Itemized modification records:
********

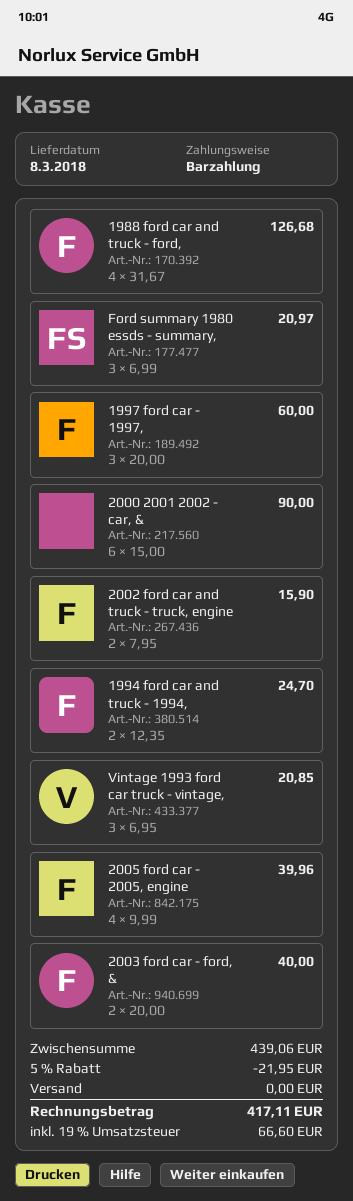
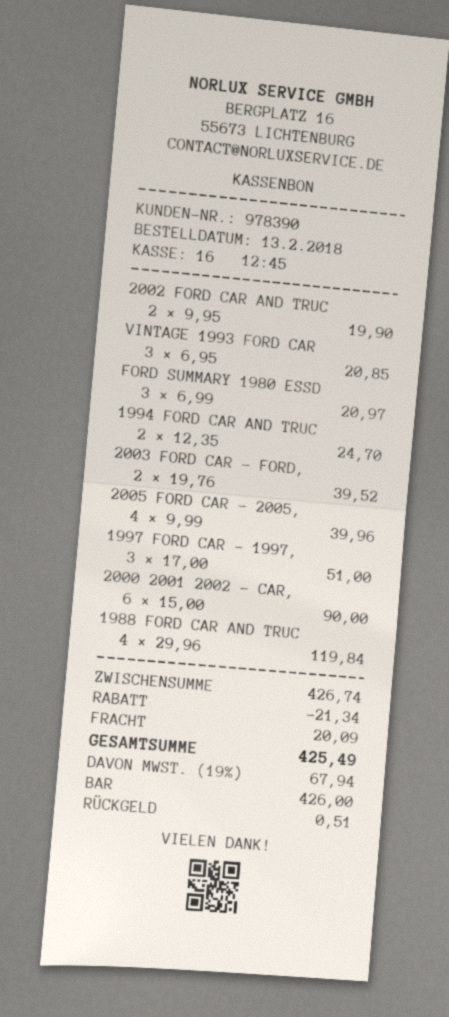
1988 ford car and truck - ford,: 4 x 31.67 = 126.68 -> 4 x 29.96 = 119.84
1997 ford car - 1997,: 3 x 20.00 = 60.00 -> 3 x 17.00 = 51.00
2002 ford car and truck - truck, engine: 2 x 7.95 = 15.90 -> 2 x 9.95 = 19.90
2003 ford car - ford, &: 2 x 20.00 = 40.00 -> 2 x 19.76 = 39.52
subtotal: 439.06 -> 426.74
discount: 21.95 -> 21.34
shipping: 0.00 -> 20.09
tax: 19% = 66.60 -> 19% = 67.94
total: 417.11 -> 425.49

********

_ACTIVITY_.
Give the data again exactly as written, with no pictures included.

_THE ANSWER_.
1988 ford car and truck - ford,: 4 x 31.67 = 126.68 -> 4 x 29.96 = 119.84
1997 ford car - 1997,: 3 x 20.00 = 60.00 -> 3 x 17.00 = 51.00
2002 ford car and truck - truck, engine: 2 x 7.95 = 15.90 -> 2 x 9.95 = 19.90
2003 ford car - ford, &: 2 x 20.00 = 40.00 -> 2 x 19.76 = 39.52
subtotal: 439.06 -> 426.74
discount: 21.95 -> 21.34
shipping: 0.00 -> 20.09
tax: 19% = 66.60 -> 19% = 67.94
total: 417.11 -> 425.49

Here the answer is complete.